Yeah, certified through CompTIA itself. The textbook I got included a 10% voucher for the 2 exams which was nice. Purchased the exam vouchers from CompTIA and then tested through Pearson. Would've had to go to a testing center but on account of COVID, they decided to start offering proctored online exams so I opted for that instead. Used the textbook for the base material. It included practice exams, but they just regurgitated the same questions over and over. Started doing well on those and questioned if I was doing well because I was actually learning or just because I was remembering the answers to the same questions. Checked out Prof Mess and spent $60 on his practice exams and exam objectives. His practice exams put me on my ass and really helped highlight what I needed to study more.


----------



## moproblems99 (Sep 4, 2020)

1freedude said:


> How did you get the CompTIA cert?



You get CompTia certs by taking tests with CompTia.  No way around that really.


----------



## 1freedude (Sep 4, 2020)

moproblems99 said:


> You get CompTia certs by taking tests with CompTia.  No way around that really.

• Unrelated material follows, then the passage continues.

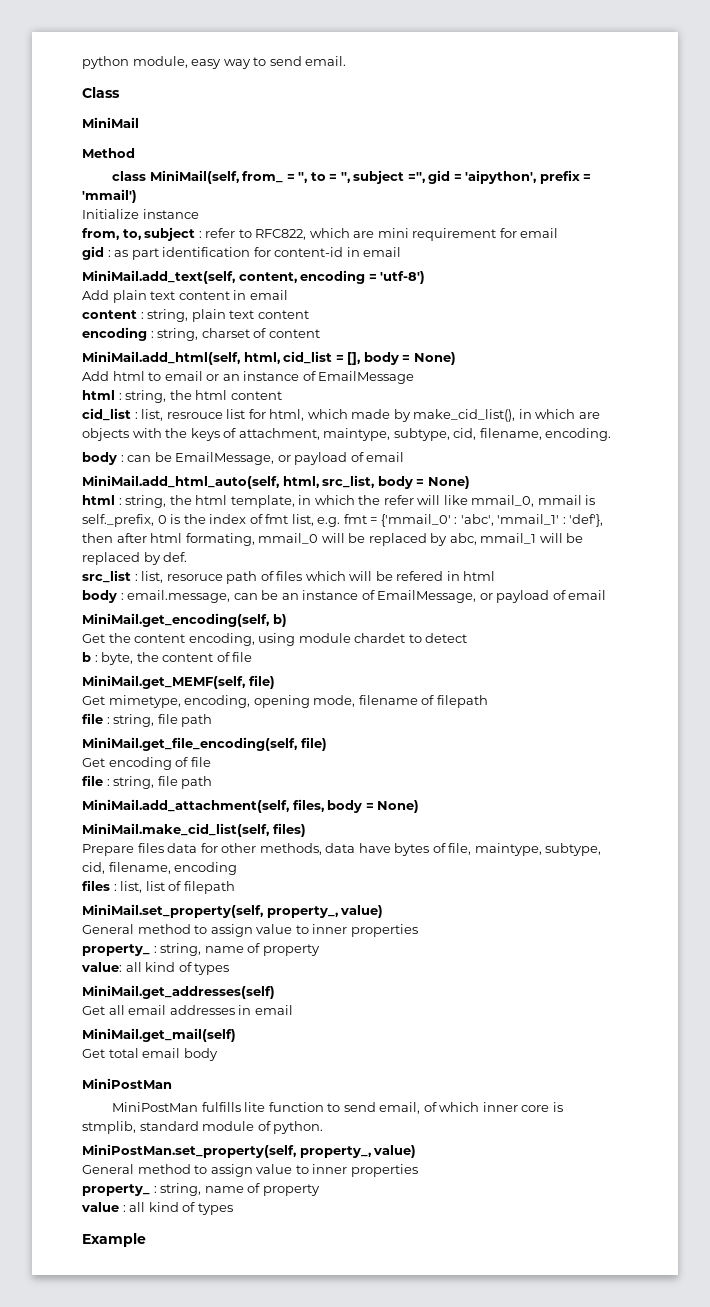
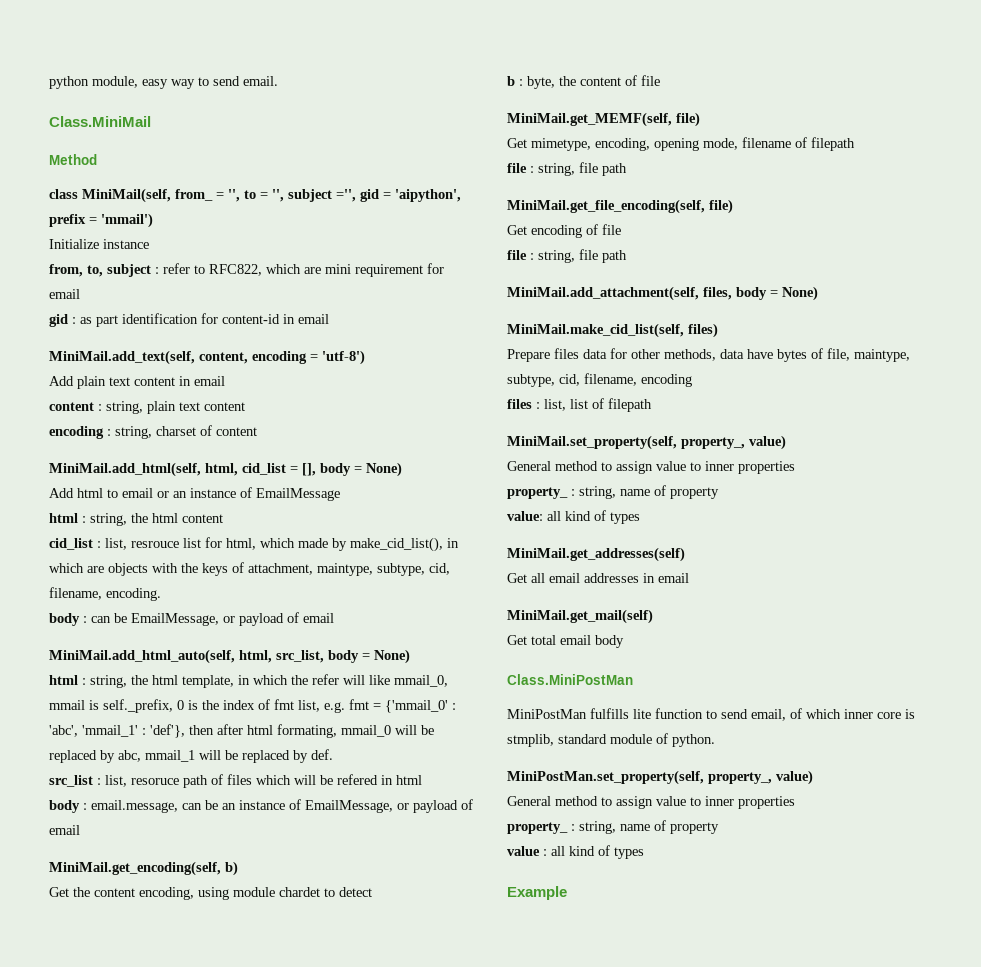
[82,87,120,98] [82,117,139,128] Class // MiniMail -> [49,116,151,127] Class.MiniMail
[82,1078,172,1089] MiniPostMan -> [507,674,633,685] Class.MiniPostMan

Ya, I wasn't sure how it worked.   I have had other professional certs and licences that were the same way, after you get it, everyone knows you had to get it from the source or a test center.

I think I'm gonna do the bits and bytes from google, then start CompTIA studies.  

@milewski1015 how long did your process take?  I'm guessing you went through the practice exams 10-15 times?


----------



## milewski1015 (Sep 4, 2020)

1freedude said:


> Ya, I wasn't sure how it worked.   I have had other professional certs and licences that were the same way, after you get it, everyone knows you had to get it from the source or a test center.
> 
> I think I'm gonna do the bits and bytes from google, then start CompTIA studies.
> 
> @milewski1015 how long did your process take?  I'm guessing you went through the practice exams 10-15 times?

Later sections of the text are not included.